The shooting in the opening links the distinct destinies together. After several off-screen gunshots are heard, there is a shot of a dead body lying on the road with the sound of splashing in the background (Fig. 1). The next shot is of an inhabitant doing the laundry, who does not seem to be interrupted at all (Fig. 2). What shocks me in this sequence is not the violence but the coldness and distance. Rather than using emotional music to amplify the terror of the violent death, Edward Yang depicts the criminal incident in a quiet way – only diegetic sounds are heard throughout the sequence. A number of wonderful shots, like the empty shot of the round fuel tank (Fig. 3), the POV shot of Li Li-chung looking at his colleagues in a conference through the glass (Fig. 4) and the shot of Chou Yifen looking at a cleaner cleaning the glass curtain wall of a modern building through the window (Fig. 5), convey a sense of coldness and alienation. The city is portrayed without emotional colours and the city dwellers are merely indifferent bystanders. Such a gloomy atmosphere can turn individuals into the film’s eponymous “terrorizers”.

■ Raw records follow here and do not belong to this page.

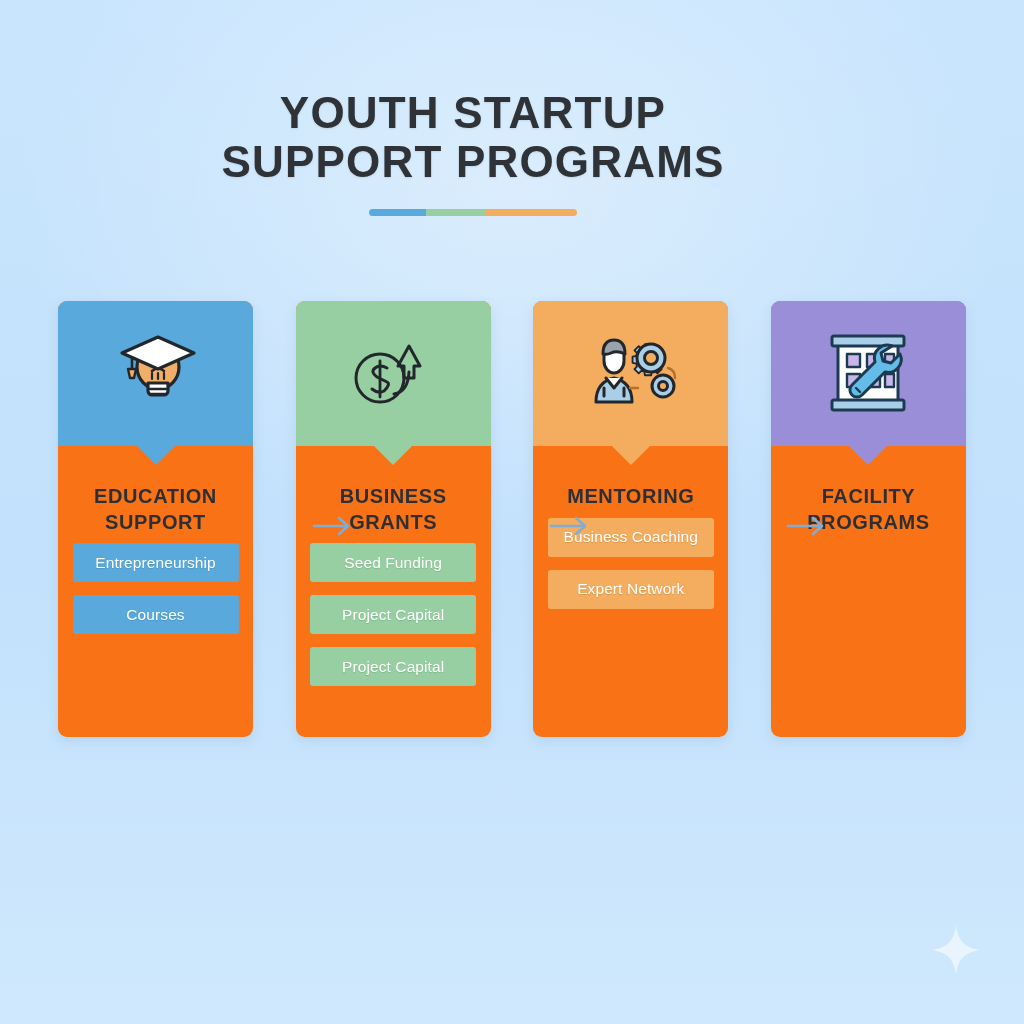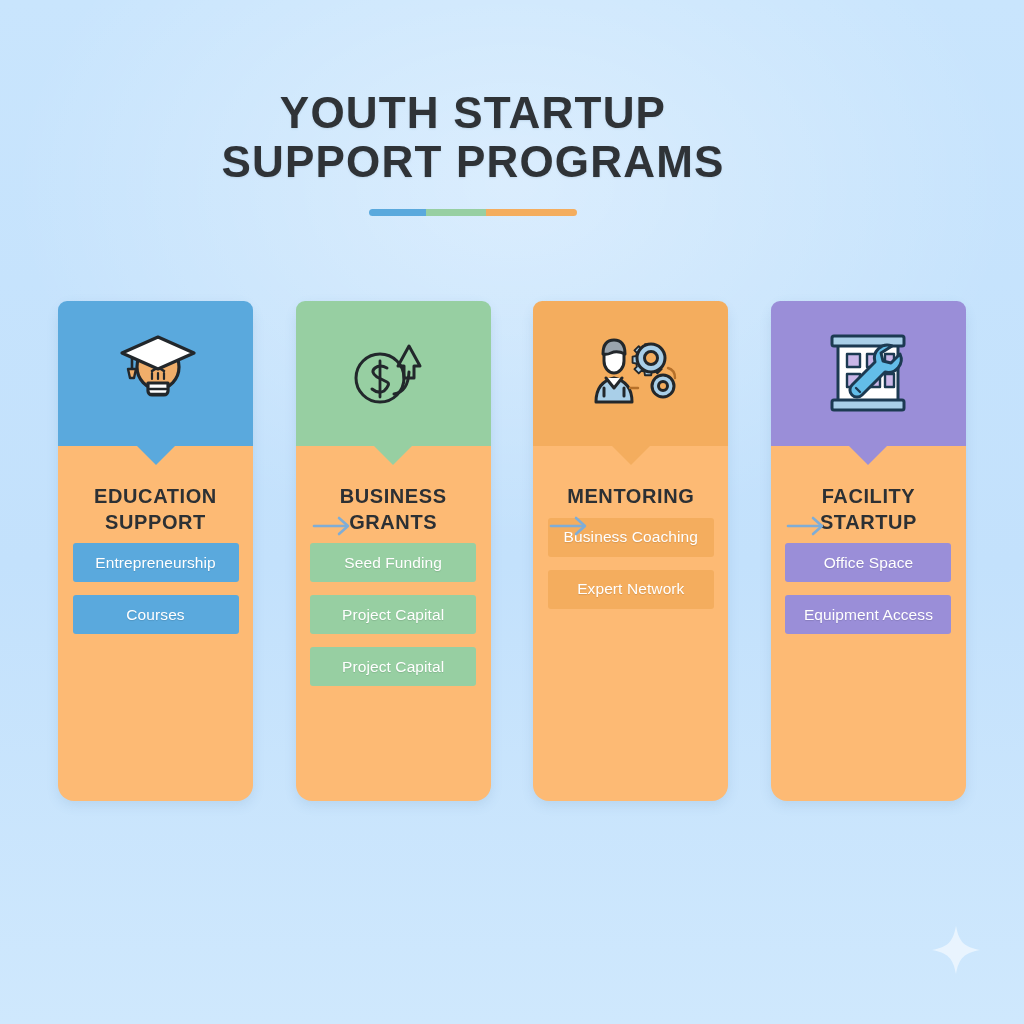--- a/index.html
+++ b/index.html
@@ -74,9 +74,9 @@
   .card {
     position: relative;
     width: 195px;
-    height: 500px;
-    background: #fdba74;
-    border-radius: 16px;
+    height: 436px;
+    background: #f97316;
+    border-radius: 9px;
     box-shadow: 0 4px 12px rgba(90,130,170,0.16);
     overflow: visible;
   }

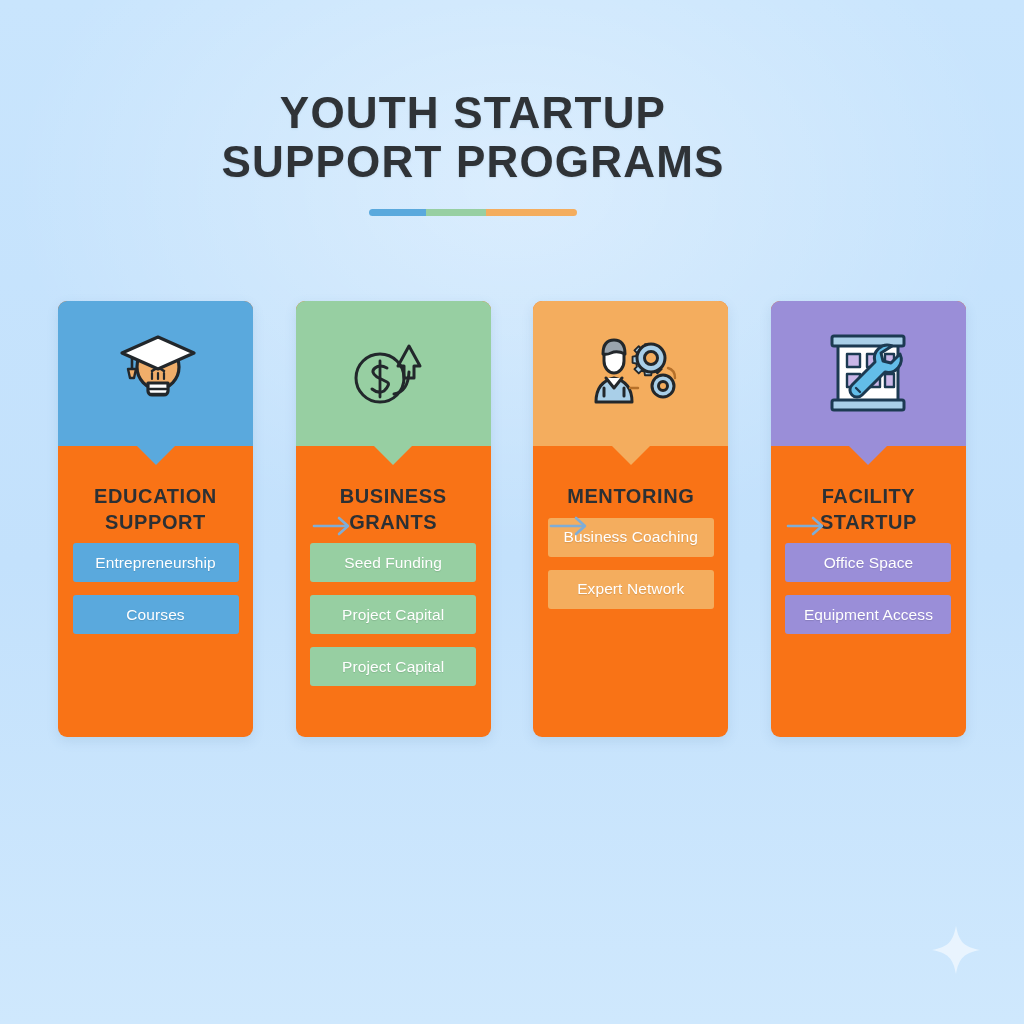--- a/index.html
+++ b/index.html
@@ -301,7 +301,7 @@
       </div>
       <div class="card-body">
         <div class="card-title">FACILITY
-STARTUP</div>
+PROGRAMS</div>
         <div class="tags">
           <div class="tag" style="background: rgb(154, 142, 216);">Office Space</div>
           <div class="tag" style="background: rgb(154, 142, 216);">Equipment Access</div>

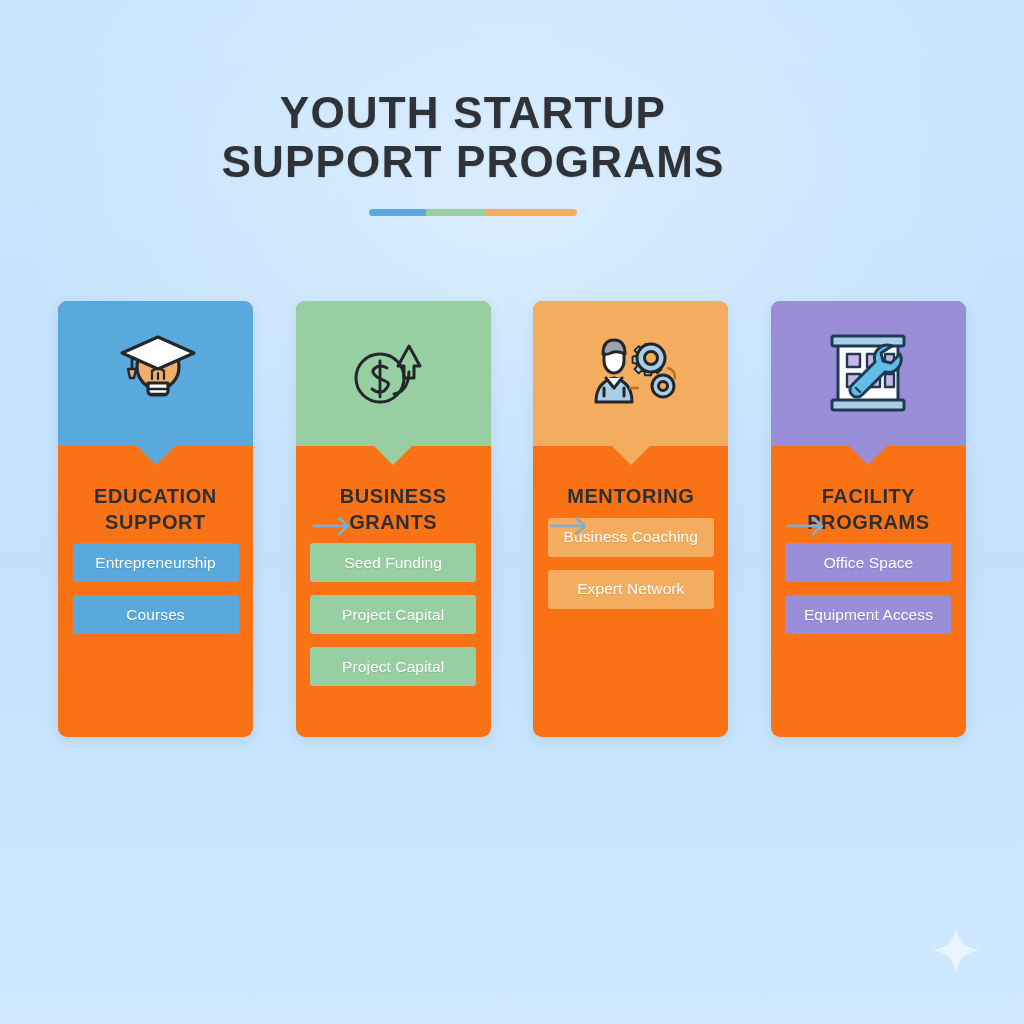--- a/index.html
+++ b/index.html
@@ -302,10 +302,6 @@
       <div class="card-body">
         <div class="card-title">FACILITY
 PROGRAMS</div>
-        <div class="tags">
-          <div class="tag" style="background: rgb(154, 142, 216);">Office Space</div>
-          <div class="tag" style="background: rgb(154, 142, 216);">Equipment Access</div>
-        </div>
       </div>
     </div>
   </div>

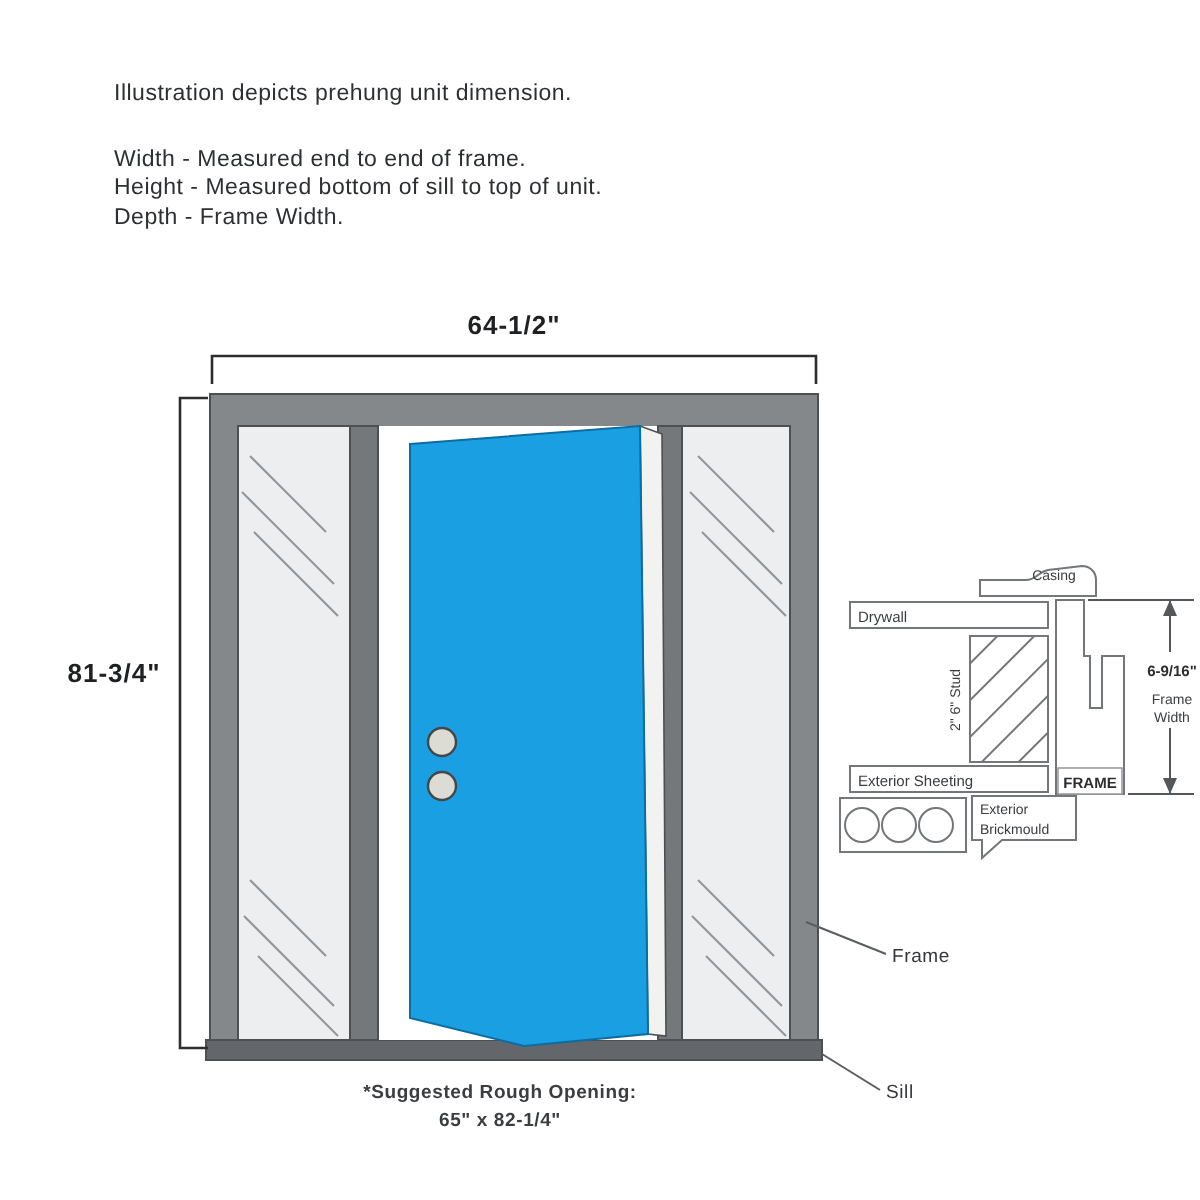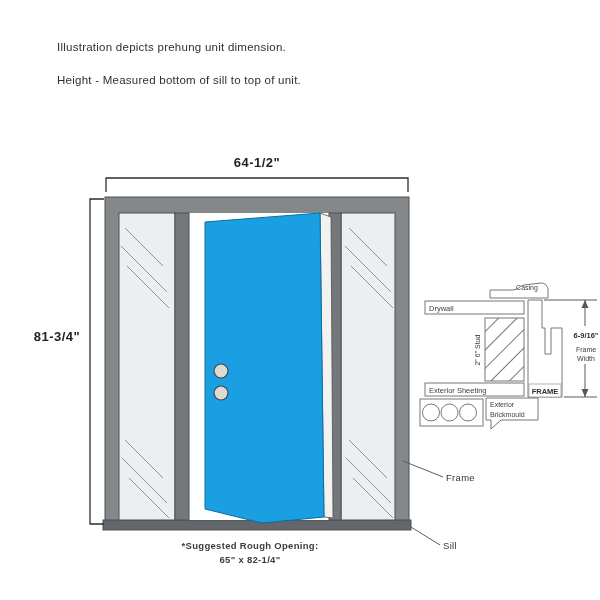--- a/index.html
+++ b/index.html
@@ -39,6 +39,7 @@
 
   <div class="header-text">
     <p class="intro">Illustration depicts prehung unit dimension.</p>
+    <p>Width - Measured end to end of frame.</p>
     <p>Height - Measured bottom of sill to top of unit.</p>
   </div>
 

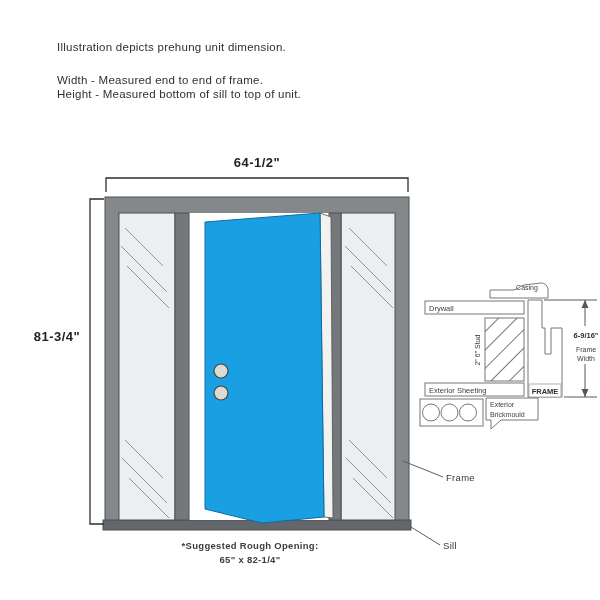--- a/index.html
+++ b/index.html
@@ -41,6 +41,7 @@
     <p class="intro">Illustration depicts prehung unit dimension.</p>
     <p>Width - Measured end to end of frame.</p>
     <p>Height - Measured bottom of sill to top of unit.</p>
+    <p>Depth - Frame Width.</p>
   </div>
 
   <svg class="diagram" width="600" height="600" viewBox="0 0 600 600">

The open-ended ending is thought-provoking. I made the assumption that Li would kill his wife and then commit suicide in the end because I thought the ending of the film would echo that of Chou’s novel. Unexpectedly, Yang makes it more sophisticated by blurring the boundary between reality and fantasy. Does everything actually happen in reality? Or is it merely a dream? Just like the big picture of the Eurasian girl combined by many 4R photos the young photographer takes (Fig. 6), the so-called truth is fragmented, which needs to be collected piece by piece. Perhaps instead of asking who the terrorizers are, I should ask: what are the terrorizers? What are the things that make us terrified in the era of post-truth politics?